Stephen Grivas, the head of Obsidian Financial Group, is being probed by an industry watchdog over allegations that he carried out a scheme — à la “The Producers” — to sell more than 100 percent of his Woodbury, NY, firm, The Post has learned.

But unlike “Springtime for Hitler,” Bialystock’s absurd musical that ended up a hit in Mel Brooks’ comedy classic, Grivas’ project flopped, and investors are fuming.

It’s unclear what happened to the millions that burned investors, brokerage clients and employees now say Grivas owes them.

But sources said the 45-year-old Jericho resident, who is married with three children, liked the high life.

Grivas drove a Bentley and leased a Mercedes, the payments for which he had Obsidian cover, said a former executive familiar with the firm’s finances.

Obsidian also paid for stretch limos to take Grivas to the firm’s Manhattan branch at least once a week, as well as regular group outings to Sapphire, a Midtown Manhattan strip club, the executive said.

“It was excessive,” said the executive, adding that the bills for strip clubs alone would run between $5,000 and $10,000 at a time.

Grivas, a blackjack player, also frequented Atlantic City casinos — often during work hours and with Obsidian staffers, according to an ex-employee who worked at the firm’s Red Bank, NJ, branch.

Things started to unravel last summer when Obsidian’s roughly 100 brokers across New York and New Jersey stopped getting paid on time, former employees told The Post. By October, some staffers weren’t getting paid at all, they said.

In December, Grivas sought out two Long Island businessmen to inject more than $1 million into the firm. One of the men, who asked not to be identified, said he and his partner gave Grivas $1.24 million in exchange for 50 percent of the company.

The investor said Grivas told him that he owned 100 percent of the firm and would sell half his stake in the deal.

However, according to brokerage registration documents filed with the Financial Industry Regulatory Authority (Finra), a man named Qi Huang, who could not be reached for comment, has a 75 percent stake, while Grivas only owns 25 percent.
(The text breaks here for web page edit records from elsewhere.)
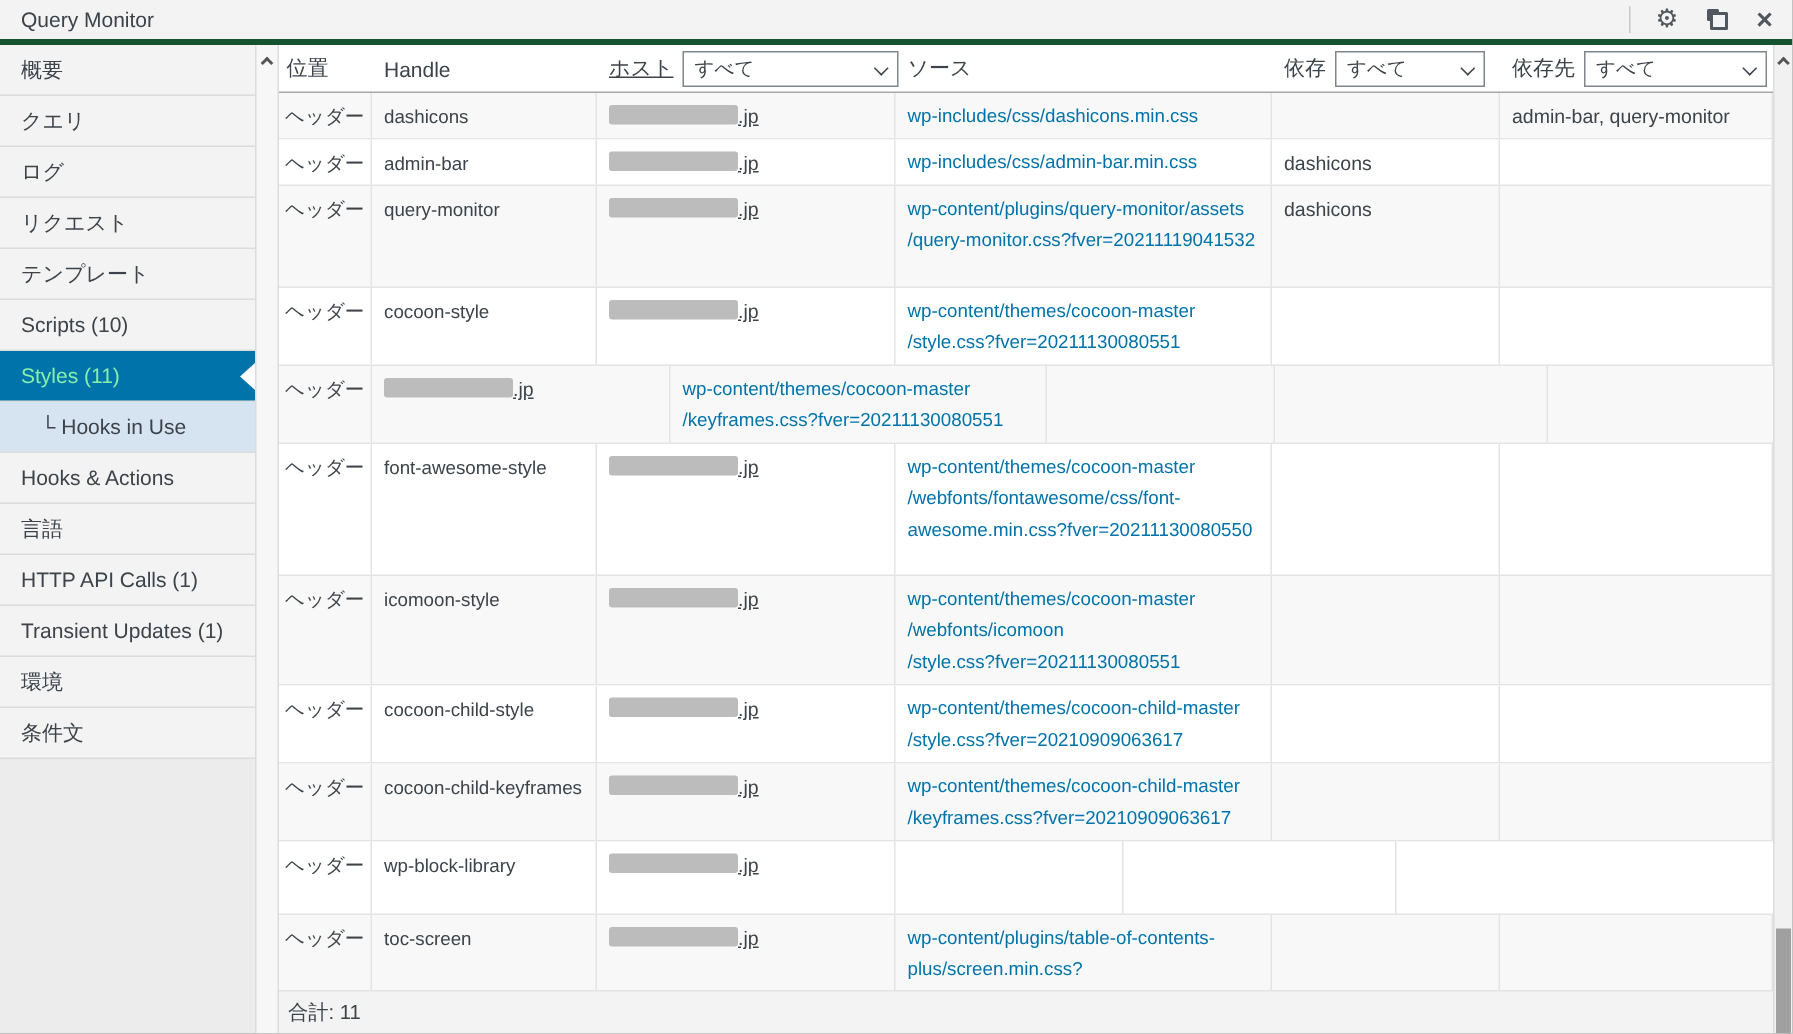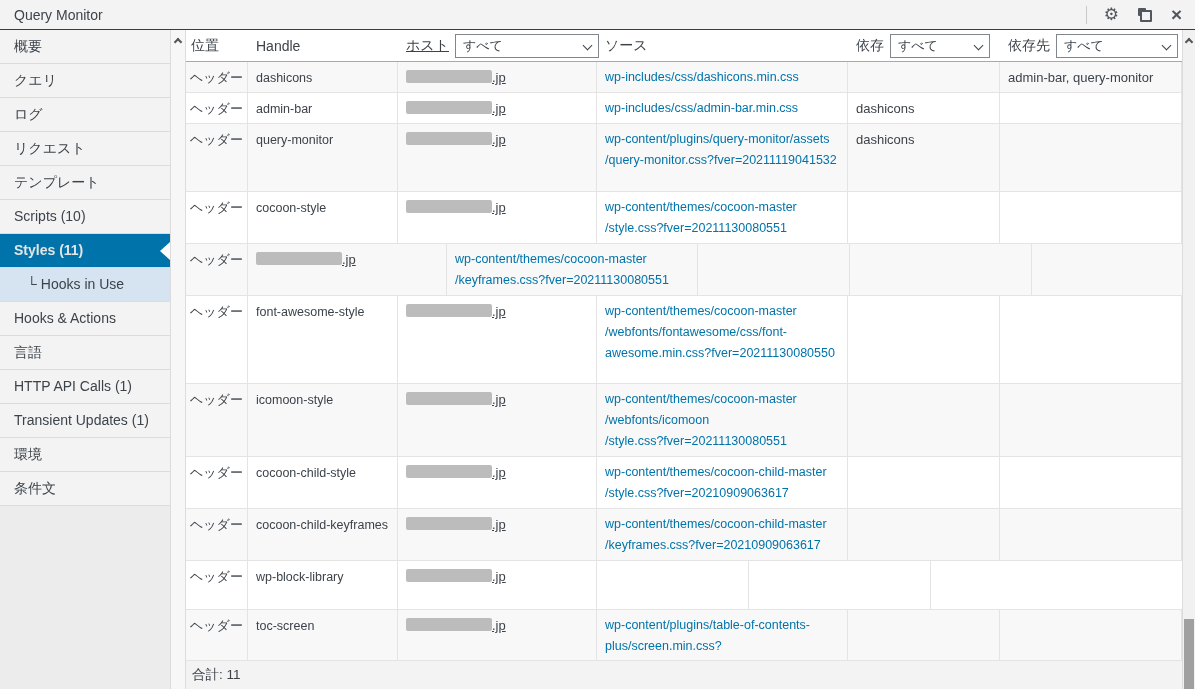--- a/index.html
+++ b/index.html
@@ -9,39 +9,39 @@
     --icon:#50575e;
     --row-border:#e4e4e4;
     --text:#3c434a;
   }
   *{box-sizing:border-box;margin:0;padding:0;}
   html,body{background:#888;}
   body{font-family:"Liberation Sans","DejaVu Sans",sans-serif;color:var(--text);}
   .window{width:1195px;height:689px;background:#fff;overflow:hidden;display:flex;flex-direction:column;position:relative;}
 
   
-  .titlebar{height:30px;flex:0 0 30px;background:#f3f3f3;border-bottom:1px solid #14532d;display:flex;align-items:center;justify-content:space-between;}
+  .titlebar{height:30px;flex:0 0 30px;background:#f3f3f3;border-bottom:4px solid #14532d;display:flex;align-items:center;justify-content:space-between;}
   .title{font-size:14px;color:var(--text);padding-left:14px;}
   .titlebar-actions{display:flex;align-items:center;height:100%;padding-right:4px;}
   .tb-divider{width:1px;height:18px;background:#c8c8c8;margin-right:8px;}
   .tb-btn{background:none;border:none;height:100%;padding:0 9px;display:flex;align-items:center;cursor:pointer;}
   .gear-glyph{font-family:"DejaVu Sans",sans-serif;font-size:17px;line-height:1;color:var(--icon);}
   .close-glyph{font-size:19px;line-height:1;color:var(--icon);font-weight:bold;}
   .toggle-icon{position:relative;width:16px;height:16px;display:inline-block;}
   .toggle-icon::before{content:"";position:absolute;left:1px;top:1px;width:8px;height:8px;background:var(--icon);border-radius:1px;}
   .toggle-icon::after{content:"";position:absolute;right:1px;bottom:1px;width:8px;height:8px;background:#f3f3f3;border:2px solid var(--icon);border-radius:1px;}
 
   
   .body{flex:1;display:flex;min-height:0;justify-content:space-between;}
 
   
   .sidebar{width:170px;flex:0 0 170px;background:#ececec;overflow:hidden;}
   .sidebar-item{height:34px;line-height:33px;padding-left:14px;font-size:14px;background:#f3f3f3;border-bottom:1px solid #dcdcde;color:var(--text);cursor:pointer;white-space:nowrap;}
   .sidebar-item.sub{padding-left:27px;background:var(--subitem-bg);}
-  .sidebar-item.current{background:var(--accent);color:#e5e5e5;position:relative;font-weight:bold;}
+  .sidebar-item.current{background:var(--accent);color:#86efac;position:relative;}
   .sidebar-item.current::after{content:"";position:absolute;right:0;top:50%;margin-top:-9px;border-top:9px solid transparent;border-bottom:9px solid transparent;border-right:10px solid #fdfdfd;}
 
   
   .v-scrollbar{position:relative;background:#f7f7f7;border-left:1px solid #dcdcde;border-right:1px solid #dcdcde;}
   .v-scrollbar.left{width:16px;flex:0 0 16px;}
   .v-scrollbar.right{width:13px;flex:0 0 13px;background:#f1f1f1;border-right:none;}
   .chev-up{display:block;width:6px;height:6px;border-left:2px solid #555;border-top:2px solid #555;transform:rotate(45deg);margin:9px auto 0;}
   .sb-thumb{position:absolute;left:1px;right:1px;bottom:0;height:70px;background:#a0a0a0;}
 
   

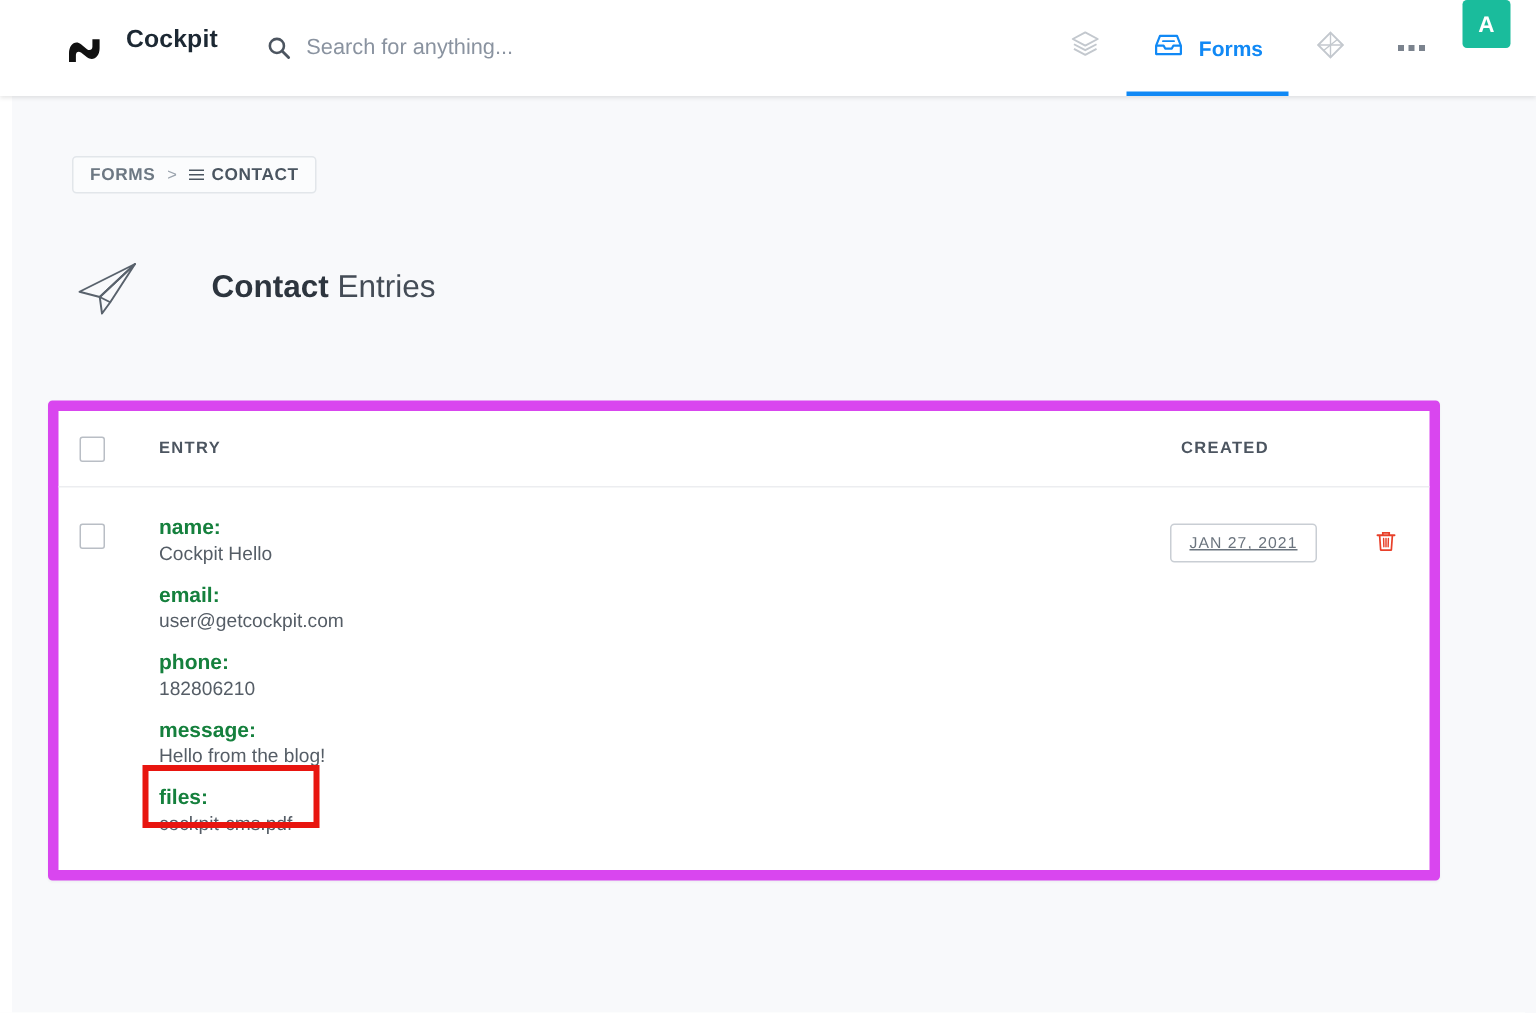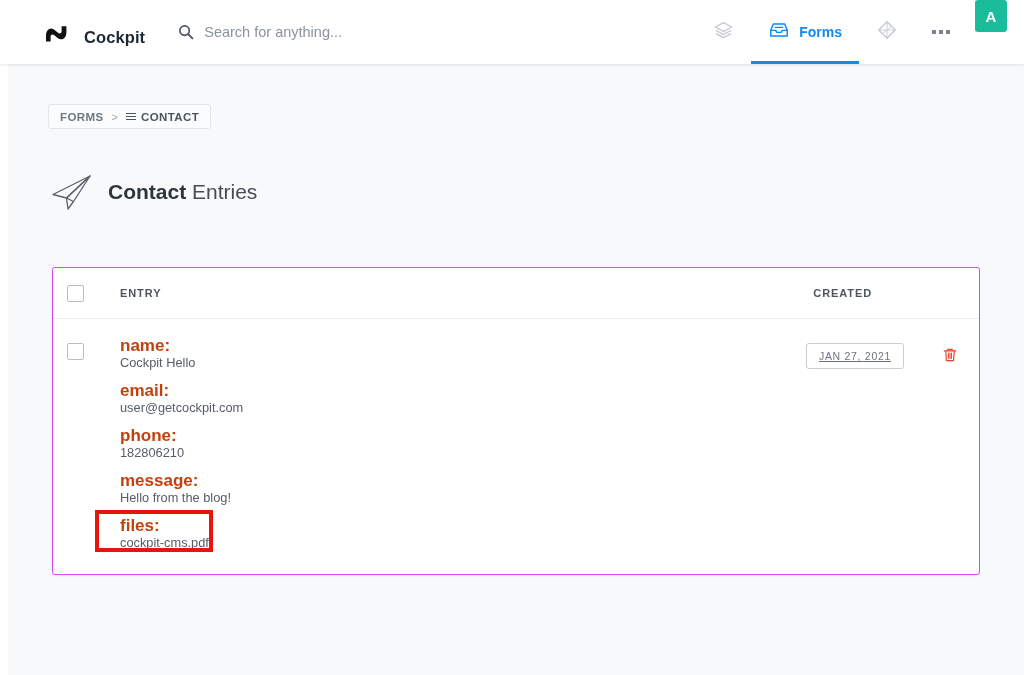--- a/index.html
+++ b/index.html
@@ -14,21 +14,21 @@
 
   
   .header {
     position: absolute; top: 0; left: 0;
     width: 1024px; height: 64px;
     background: #ffffff;
     display: flex; align-items: center;
     box-shadow: 0 1px 3px rgba(0,0,0,0.10);
     z-index: 20;
   }
-  .brand { display: flex; align-items: flex-end; margin-left: 41px; }
+  .brand { display: flex; align-items: flex-start; margin-left: 41px; }
   .brand-logo { width: 30px; height: 30px; display: block; }
   .brand-name {
     margin-left: 13px; font-size: 16.5px; font-weight: bold;
     color: #1c2833; letter-spacing: .1px;
   }
   .search { display: flex; align-items: flex-end; margin-left: 33px; }
   .search-icon { width: 16px; height: 16px; display: block; }
   .search-input {
     border: none; outline: none; background: transparent;
     margin-left: 10px; width: 260px;
@@ -83,34 +83,34 @@
     letter-spacing: .4px; display: flex; align-items: center;
   }
   .bc-hamburger {
     display: inline-flex; flex-direction: column; justify-content: space-between;
     width: 10px; height: 8px; margin-right: 5px;
   }
   .bc-hamburger i { display: block; height: 1.4px; background: #4a5560; width: 100%; }
 
   .page-title {
     position: absolute; left: 40px; top: 105px;
-    display: flex; align-items: center;
+    display: flex; align-items: center; gap: 33px;
   }
   .title-icon { width: 46px; height: 46px; display: block; }
   .title-text {
     margin-left: 14px; font-size: 21px; color: #444c56;
   }
   .title-text b { color: #2d353e; font-weight: bold; }
 
   
   .card {
-    position: absolute; left: 44px; top: 203px;
+    position: absolute; left: 24px; top: 203px;
     width: 928px;
     background: #ffffff;
-    border: 1px solid #d946ef;
+    border: 7px solid #d946ef;
     border-radius: 3px;
     box-shadow: 0 1px 2px rgba(20,30,50,0.05);
   }
   .thead {
     display: flex; align-items: center;
     height: 51px; padding: 0 0 0 14px;
     border-bottom: 1px solid #ecedf0;
   }
   .cbox {
     width: 17px; height: 17px; border: 1px solid #b9bec5;
@@ -124,21 +124,21 @@
     margin-left: auto; margin-right: 107px;
     font-size: 11px; font-weight: bold; letter-spacing: .9px; color: #4c5560; text-align: right;
   }
 
   .row { display: flex; padding: 18px 0 22px 14px; position: relative; }
   .row-check { padding-top: 6px; }
   .entry-fields { margin-left: 36px; }
   .field { margin-bottom: 10px; }
   .field:last-child { margin-bottom: 0; }
   .field-key {
-    font-size: 17px; font-weight: bold; color: #c2410c;
+    font-size: 14px; font-weight: bold; color: #15803d;
     line-height: 17px;
   }
   .field-val {
     font-size: 12.8px; color: #555d66; line-height: 18px;
   }
 
   .row-right {
     margin-left: auto; display: flex; align-items: flex-start;
     padding-top: 6px; padding-right: 21px;
   }

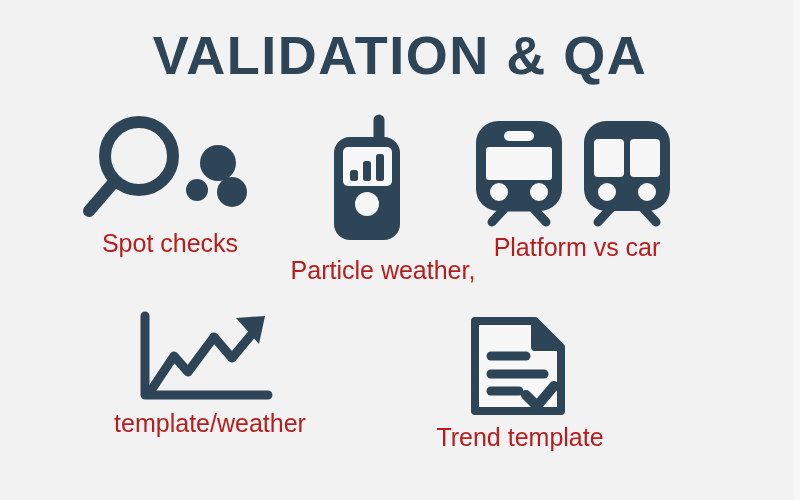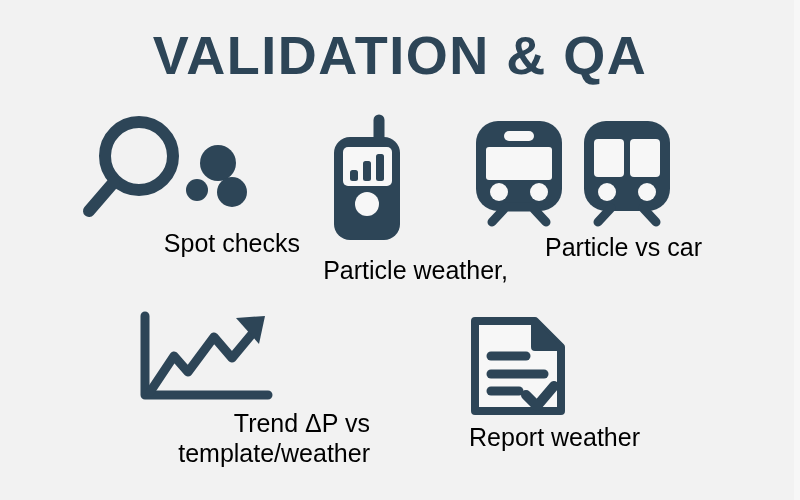--- a/index.html
+++ b/index.html
@@ -42,22 +42,22 @@
     font-family: "Liberation Sans", sans-serif;
     line-height: 62px;
     white-space: nowrap;
   }
 
   .item {
     position: absolute;
   }
   .caption {
     position: absolute;
-    text-align: right;
-    color: #000000;
+    text-align: center;
+    color: #b91c1c;
     font-size: 25px;
     line-height: 30px;
     font-family: "Liberation Sans", sans-serif;
     font-weight: normal;
   }
   .caption sub {
     font-size: 0.66em;
     vertical-align: baseline;
     position: relative;
     bottom: -0.28em;
@@ -153,37 +153,36 @@
           <rect x="124" y="21" width="30" height="38" rx="4" ry="4" fill="#f7f7f7"></rect>
           <rect x="160" y="21" width="30" height="38" rx="4" ry="4" fill="#f7f7f7"></rect>
           <circle cx="137" cy="74" r="9" fill="#f7f7f7"></circle>
           <circle cx="177" cy="74" r="9" fill="#f7f7f7"></circle>
           <path d="M128 104 L141 90" fill="none" stroke="#2d4557" stroke-width="9" stroke-linecap="round"></path>
           <path d="M186 104 L173 90" fill="none" stroke="#2d4557" stroke-width="9" stroke-linecap="round"></path>
         </g>
       </svg>
     </div>
     <div class="caption" id="cap-platform-vs-car">
-      <div>Particle vs car</div>
+      <div>Platform vs car</div>
     </div>
   </div>
 
   <div class="item" id="item-trend">
     <div class="icon-wrap">
       <svg width="150" height="95" viewBox="0 0 150 95">
 
         <path d="M17 6 L17 85 L140 85" fill="none" stroke="#2d4557" stroke-width="9" stroke-linecap="round" stroke-linejoin="round"></path>
 
         <path d="M22 82 L46 46 L60 62 L86 27 L104 48 L129 18" fill="none" stroke="#2d4557" stroke-width="9" stroke-linecap="round" stroke-linejoin="round"></path>
 
         <path d="M108 8 L137 6 L131 34 Z" fill="#2d4557"></path>
       </svg>
     </div>
     <div class="caption" id="cap-trend">
-      <div>Trend ΔP vs</div>
       <div>template/weather</div>
     </div>
   </div>
 
   <div class="item" id="item-report">
     <div class="icon-wrap">
       <svg width="104" height="108" viewBox="0 0 104 108">
 
         <path d="M9 9 L69 9 L95 35 L95 99 L9 99 Z" fill="#f7f7f7" stroke="#2d4557" stroke-width="8" stroke-linejoin="round"></path>
         <path d="M69 9 L69 35 L95 35" fill="#2d4557" stroke="#2d4557" stroke-width="8" stroke-linejoin="round"></path>
@@ -191,17 +190,17 @@
         <g stroke="#2d4557" stroke-width="9" stroke-linecap="round">
           <line x1="25" y1="44" x2="60" y2="44"></line>
           <line x1="25" y1="62" x2="78" y2="62"></line>
           <line x1="25" y1="79" x2="53" y2="79"></line>
         </g>
 
         <path d="M60 83 L71 94 L88 74" fill="none" stroke="#2d4557" stroke-width="10" stroke-linecap="round" stroke-linejoin="round"></path>
       </svg>
     </div>
     <div class="caption" id="cap-report">
-      <span>Report weather</span>
+      <span>Trend template</span>
     </div>
   </div>
 
 </div>
 
 </body></html>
The alleged overselling of the firm prompted an investigation by Finra, the industry’s self-regulatory watchdog, which declined to comment.

The $1.24 million cash infusion didn’t save the business, either. Obsidian’s remaining 20 or 30 brokers got paid and then took off, sources said.

The brokerage soon went under net-capital requirements, and last month Finra suspended Obsidian for compliance failures.

In a separate case disclosed before the suspension, Finra accused Grivas of improperly withdrawing $280,000 from an $11.2 million fund he had formed to help investors purchase Facebook shares ahead of its 2012 public offering.

According to Finra, Grivas wound up deploying the money to cover a net capital deficiency at Obsidian.

Grivas denies the Facebook allegations “in their entirety” and feels he will be “exonerated completely,” according to his response to Finra.

In a brief call with The Post, Grivas also denied allegations that he oversold his company. He said the $1.24 million cash infusion was an interest-bearing loan due in December 2015 — and not an investment in exchange for equity.

“We got into a worse position getting involved with or meeting this person,” Grivas said of the investor.

Meanwhile, The Post uncovered a discrepancy in Grivas’ brokerage registration, which, if true, could also land him in hot water with Finra.

The regulator’s records list him as a “passive investor” and “managing director” in NY’s eatery chain Canz. But Canz’s co-owner Tim Lorito told The Post it’s not true.

“Stephen Grivas came to us about a year ago with the intention of taking the company public,” Lorito said. “He ended up disappearing and left us hanging.”